Regulators say external auditing of sustainability-related data – while not as extensive as financial auditing – is crucial for giving investors information free of misleading environmental claims, known as greenwashing.
The EU rules will require disclosures be audited while countries adopting the International Sustainability Standards Board’s reporting requirements can also demand external checking.
Yet of 750 companies surveyed by KPMG, only 25% feel they are sufficiently prepared.
Heavens! Whatever will these companies do? How will they find ways to make themselves compliant? Never fear! A hero has emerged with an answer to these questions and more!

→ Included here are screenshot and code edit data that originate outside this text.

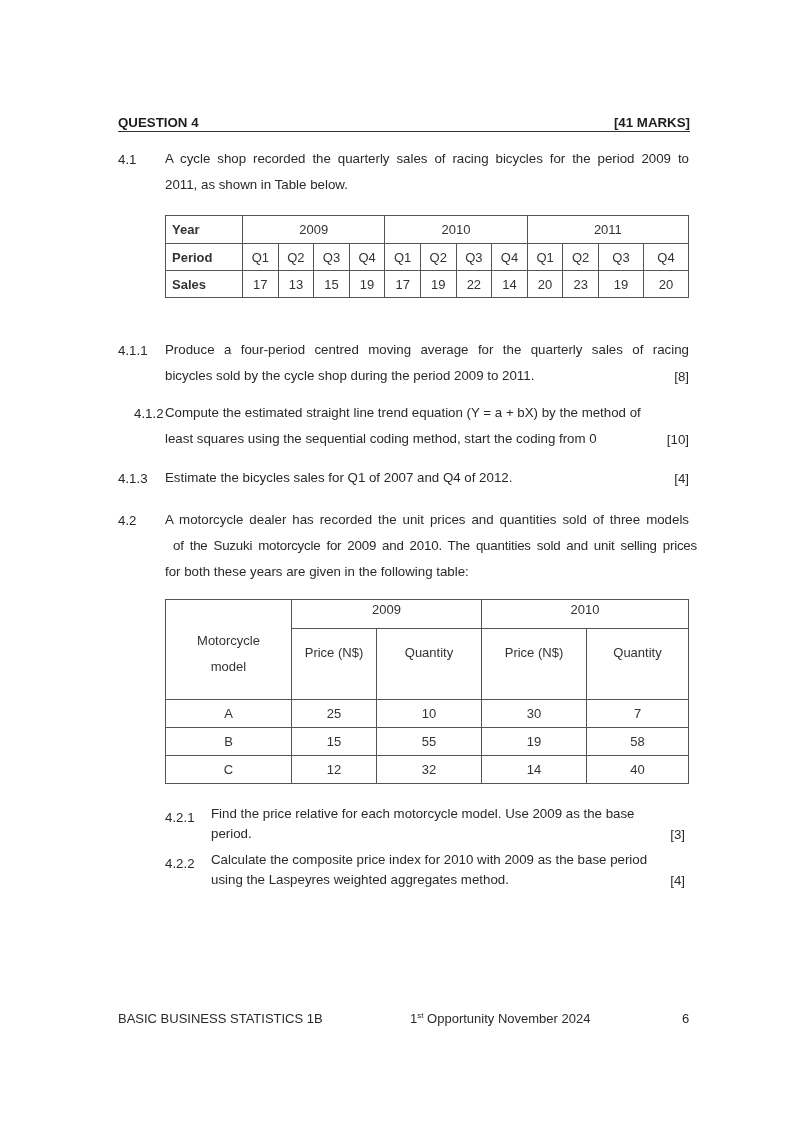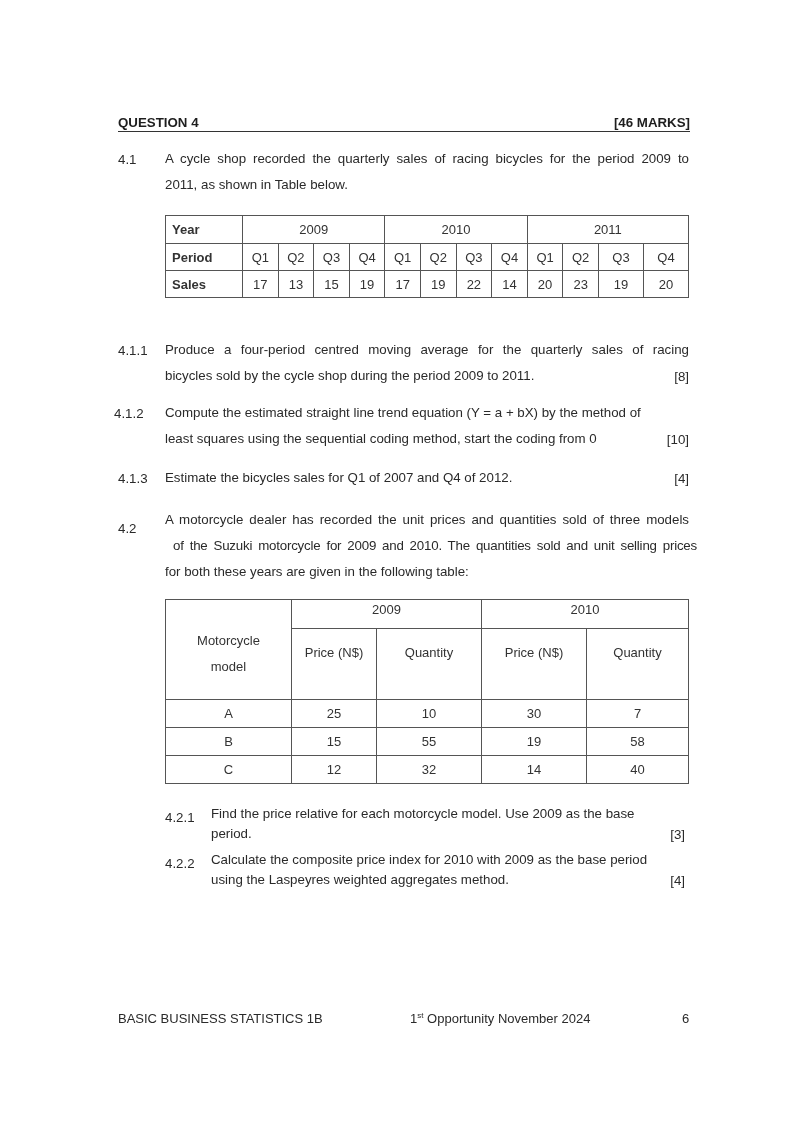--- a/index.html
+++ b/index.html
@@ -44,7 +44,7 @@
 
 <div class="abs qhead">
   <span class="left">QUESTION 4</span>
-  <span class="right">[46 MARKS]</span>
+  <span class="right">[41 MARKS]</span>
 </div>
 
 <span class="num" style="left:118px; top:152px;">4.1</span>

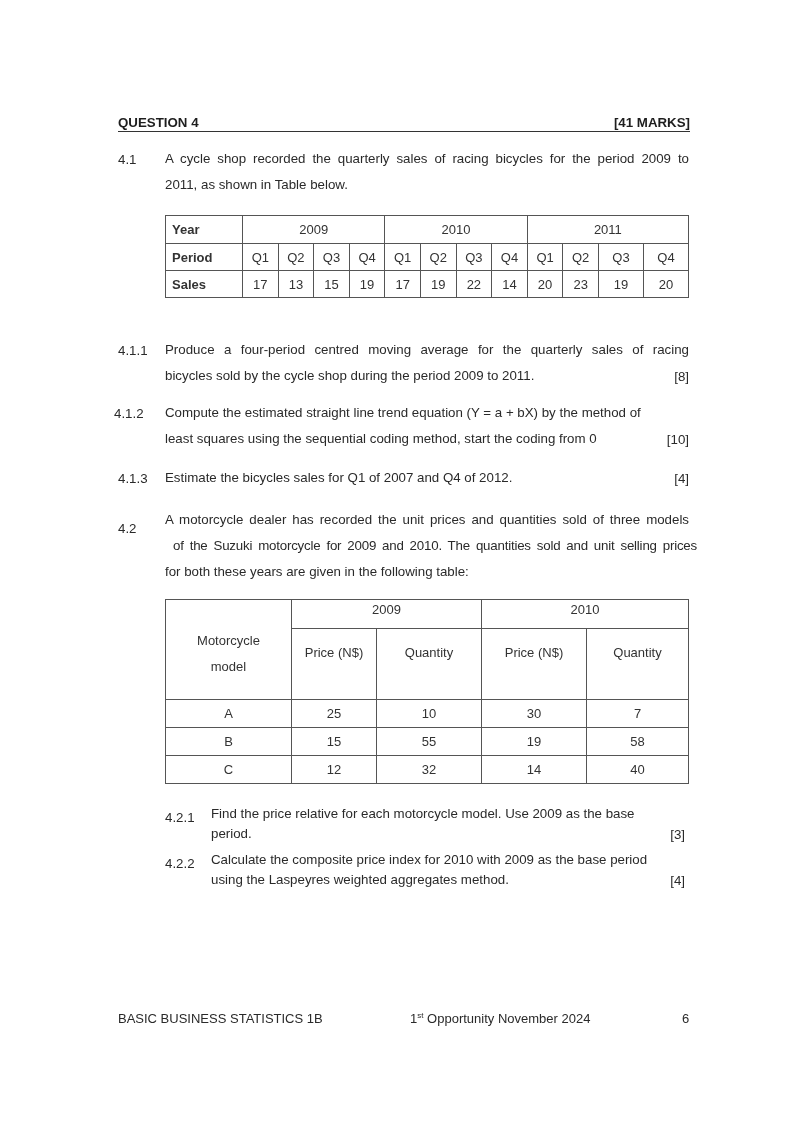--- a/index.html
+++ b/index.html
@@ -97,7 +97,7 @@
 <div class="para" style="left:165px; top:363px; width:480px;">bicycles sold by the cycle shop during the period 2009 to 2011.</div>
 <span class="mark" style="right:105px; top:369px;">[8]</span>
 
-<span class="num" style="left:114px; top:406px;">4.1.2</span>
+<span class="num" style="left:134px; top:406px;">4.1.2</span>
 <div class="para" style="left:165px; top:400px; width:524px;">Compute the estimated straight line trend equation (Y = a + bX) by the method of</div>
 <div class="para" style="left:165px; top:426px; width:480px;">least squares using the sequential coding method, start the coding from 0</div>
 <span class="mark" style="right:105px; top:432px;">[10]</span>

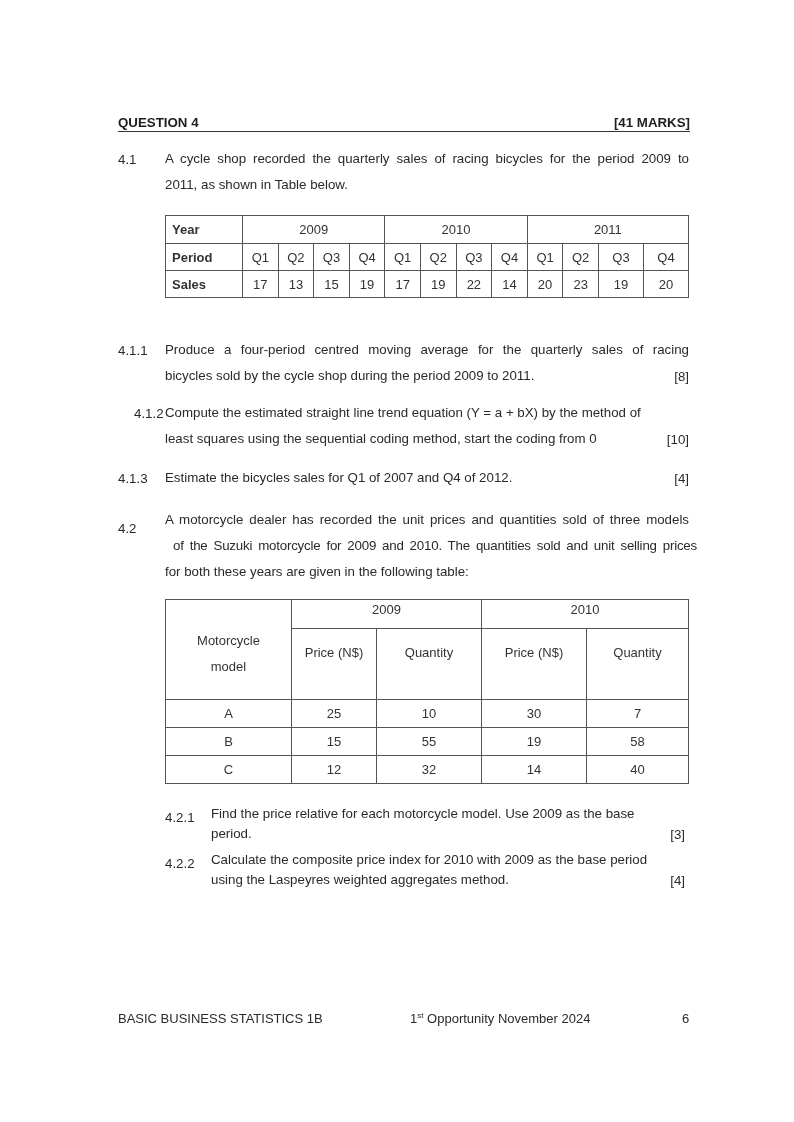--- a/index.html
+++ b/index.html
@@ -106,7 +106,7 @@
 <div class="para" style="left:165px; top:465px; width:480px;">Estimate the bicycles sales for Q1 of 2007 and Q4 of 2012.</div>
 <span class="mark" style="right:105px; top:471px;">[4]</span>
 
-<span class="num" style="left:118px; top:513px;margin-top:8px;">4.2</span>
+<span class="num" style="left:118px; top:513px;">4.2</span>
 <div class="para justify" style="left:165px; top:507px; width:524px;">A motorcycle dealer has recorded the unit prices and quantities sold of three models</div>
 <div class="para justify" style="left:165px; top:533px; width:524px; letter-spacing:-0.2px;margin-left:8px;">of the Suzuki motorcycle for 2009 and 2010. The quantities sold and unit selling prices</div>
 <div class="para" style="left:165px; top:559px; width:524px;">for both these years are given in the following table:</div>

KPMG has launched the KPMG ESG Academy in collaboration with Microsoft and some of the world’s leading universities and institutions. The scalable, turnkey academy leverages the KPMG Learning Enablement and Analytics Platform – a preconfigured platform enabled by Microsoft 365, Azure, Teams and Microsoft Viva Learning that helps to deliver learning directly in the flow of work. It can be offered as a standalone virtual learning tool or can be integrated into clients’ in-house learning platforms, helping organizations support their ESG initiatives by delivering foundational and advanced learning on a wide range of ESG topics and disciplines.
The Academy course material is structured around the latest business thought leadership in environmental, social and governance (ESG) topics, with content developed by globally recognized ESG specialists from leading universities and institutions, in collaboration with KPMG subject matter professionals in sustainability.
The course content is fully customizable and scalable.
Praise Gaia! The company that identified the problem – and that is part of an industry that has bet its entire future on ESG – coincidentally also just launched a new product that will alleviate the problem! What a fortuitous coincidence!
So… was Elon Musk right? Is ESG little more than a scam?
It would be difficult to say definitively that it is, in all instances and at all times. There are well-meaning and honest people throughout the ESG industry. Their problem is that the biggest players in that industry drown the rest of the players out – what with the volume and intensity of their quacking.